Dataset items:

- Opening Delimiter -

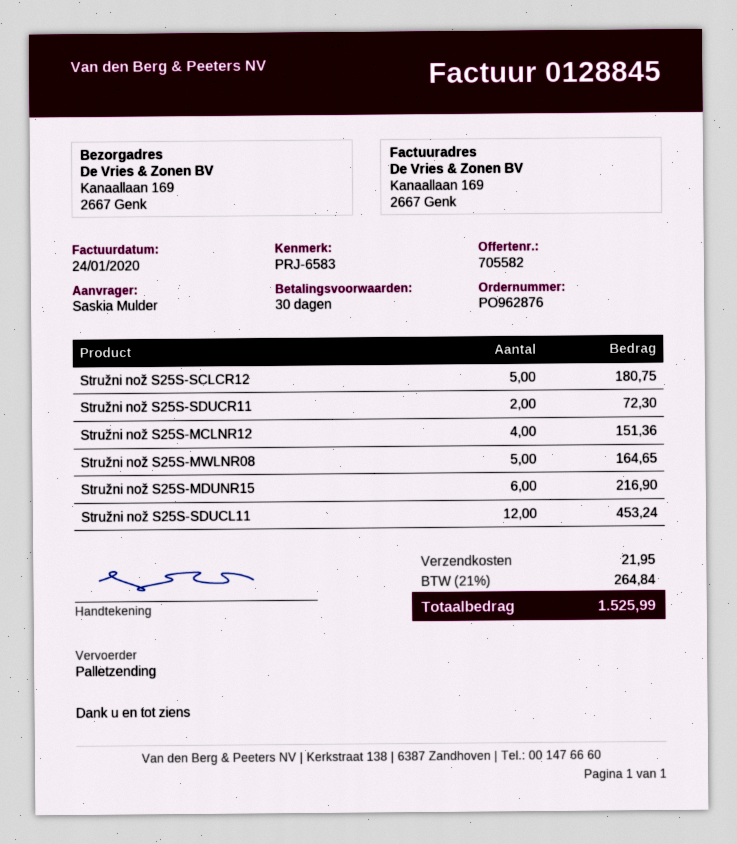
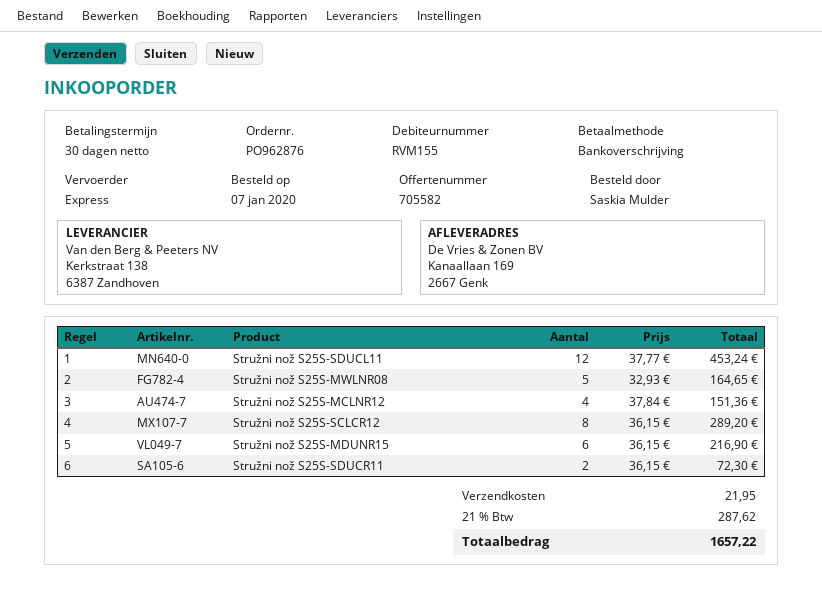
shipping method: pallet freight -> express
Stružni nož S25S-SCLCR12: 5 for 180.75 -> 8 for 289.20
tax: 21% = 264.84 -> 21% = 287.62
total: 1525.99 -> 1657.22

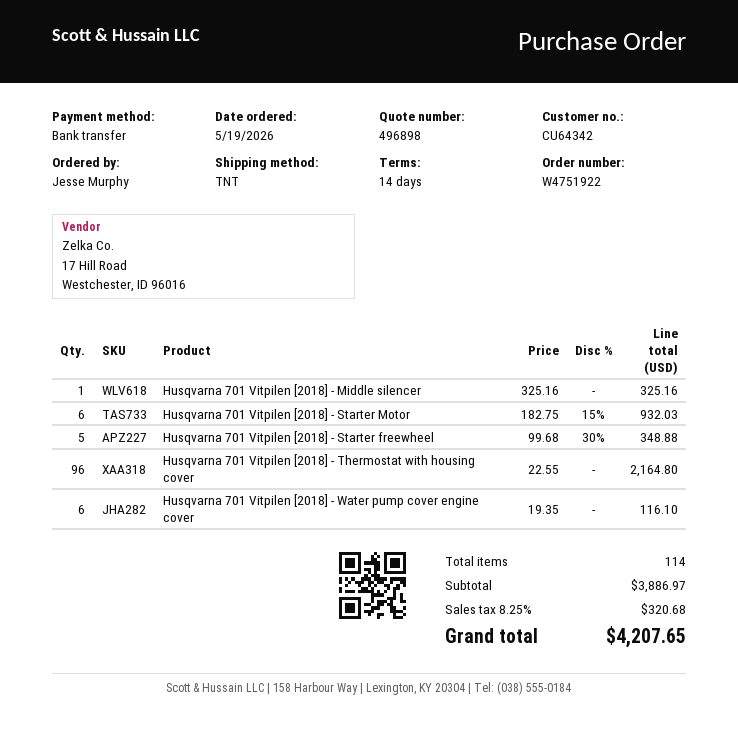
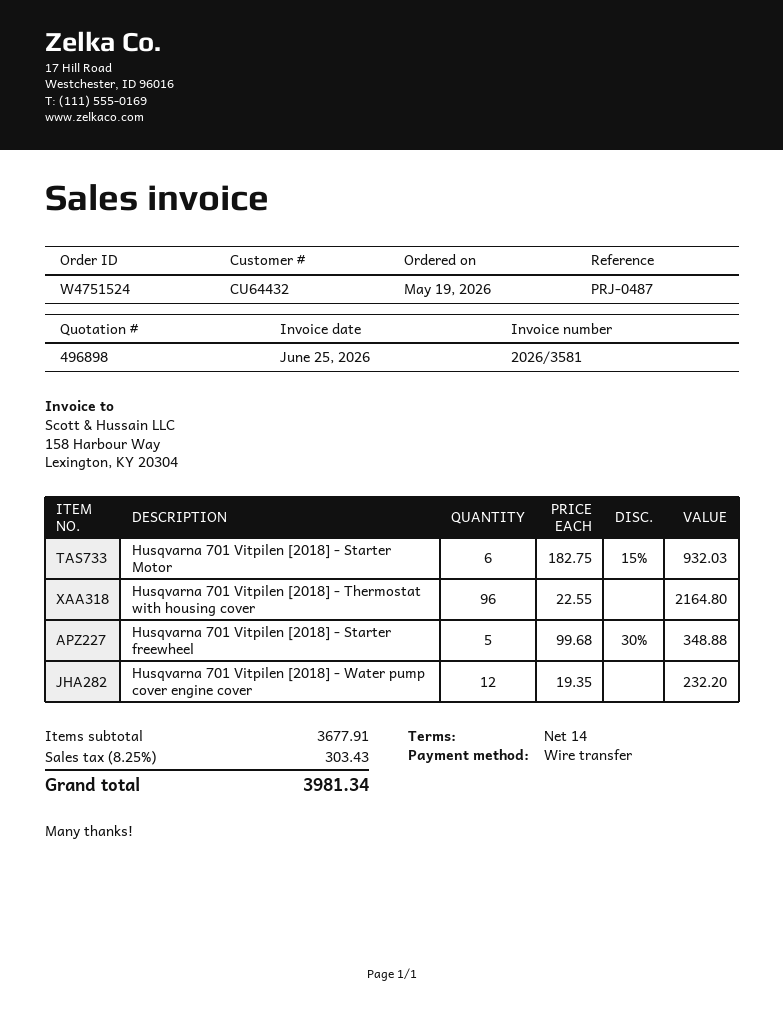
order number: W4751922 -> W4751524
customer number: CU64342 -> CU64432
Husqvarna 701 Vitpilen [2018] - Middle silencer: 1 x 325.16 = 325.16 -> none
Husqvarna 701 Vitpilen [2018] - Water pump cover engine cover: 6 x 19.35 = 116.10 -> 12 x 19.35 = 232.20
subtotal: 3886.97 -> 3677.91
tax: 8.25% = 320.68 -> 8.25% = 303.43
total: 4207.65 -> 3981.34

- Closing Delimiter -

PROBLEM DETAILS: Once you reach the line containing "tax: 21% = 264.84 -> 21% = 287.62", print it and every line after it exactly, through the end of the entries, without any pictures.

WRITTEN SOLUTION:
tax: 21% = 264.84 -> 21% = 287.62
total: 1525.99 -> 1657.22

order number: W4751922 -> W4751524
customer number: CU64342 -> CU64432
Husqvarna 701 Vitpilen [2018] - Middle silencer: 1 x 325.16 = 325.16 -> none
Husqvarna 701 Vitpilen [2018] - Water pump cover engine cover: 6 x 19.35 = 116.10 -> 12 x 19.35 = 232.20
subtotal: 3886.97 -> 3677.91
tax: 8.25% = 320.68 -> 8.25% = 303.43
total: 4207.65 -> 3981.34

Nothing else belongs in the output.